====== Data for the task ======

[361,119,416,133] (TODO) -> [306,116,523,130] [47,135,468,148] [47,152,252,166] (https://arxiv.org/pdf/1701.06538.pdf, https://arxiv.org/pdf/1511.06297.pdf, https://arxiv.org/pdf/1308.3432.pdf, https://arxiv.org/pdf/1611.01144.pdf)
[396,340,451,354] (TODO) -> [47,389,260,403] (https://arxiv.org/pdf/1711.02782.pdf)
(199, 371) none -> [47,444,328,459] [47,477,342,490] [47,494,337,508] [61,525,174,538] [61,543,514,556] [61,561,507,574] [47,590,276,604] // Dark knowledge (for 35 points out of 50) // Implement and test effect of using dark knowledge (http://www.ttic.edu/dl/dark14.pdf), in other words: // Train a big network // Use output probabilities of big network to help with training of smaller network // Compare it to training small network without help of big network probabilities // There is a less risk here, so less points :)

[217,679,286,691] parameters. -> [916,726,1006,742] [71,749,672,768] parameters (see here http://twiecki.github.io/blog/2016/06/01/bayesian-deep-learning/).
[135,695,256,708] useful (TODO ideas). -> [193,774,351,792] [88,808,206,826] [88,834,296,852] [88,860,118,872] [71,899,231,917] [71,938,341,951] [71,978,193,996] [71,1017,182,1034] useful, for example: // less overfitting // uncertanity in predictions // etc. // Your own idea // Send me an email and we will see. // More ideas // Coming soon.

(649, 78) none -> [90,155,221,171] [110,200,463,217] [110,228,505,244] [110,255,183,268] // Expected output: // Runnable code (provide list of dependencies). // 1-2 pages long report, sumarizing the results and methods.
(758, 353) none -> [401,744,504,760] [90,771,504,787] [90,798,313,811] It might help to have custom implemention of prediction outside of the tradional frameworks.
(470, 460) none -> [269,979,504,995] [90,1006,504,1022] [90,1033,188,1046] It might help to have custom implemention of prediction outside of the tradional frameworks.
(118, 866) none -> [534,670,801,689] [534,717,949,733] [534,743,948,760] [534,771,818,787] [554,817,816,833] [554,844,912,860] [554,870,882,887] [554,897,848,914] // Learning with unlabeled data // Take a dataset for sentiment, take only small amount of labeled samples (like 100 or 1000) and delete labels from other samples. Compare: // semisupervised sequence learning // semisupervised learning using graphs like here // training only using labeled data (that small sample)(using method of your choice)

======

Spot the lines above that mention "frameworks" and copy them.

(758, 353) none -> [401,744,504,760] [90,771,504,787] [90,798,313,811] It might help to have custom implemention of prediction outside of the tradional frameworks.
(470, 460) none -> [269,979,504,995] [90,1006,504,1022] [90,1033,188,1046] It might help to have custom implemention of prediction outside of the tradional frameworks.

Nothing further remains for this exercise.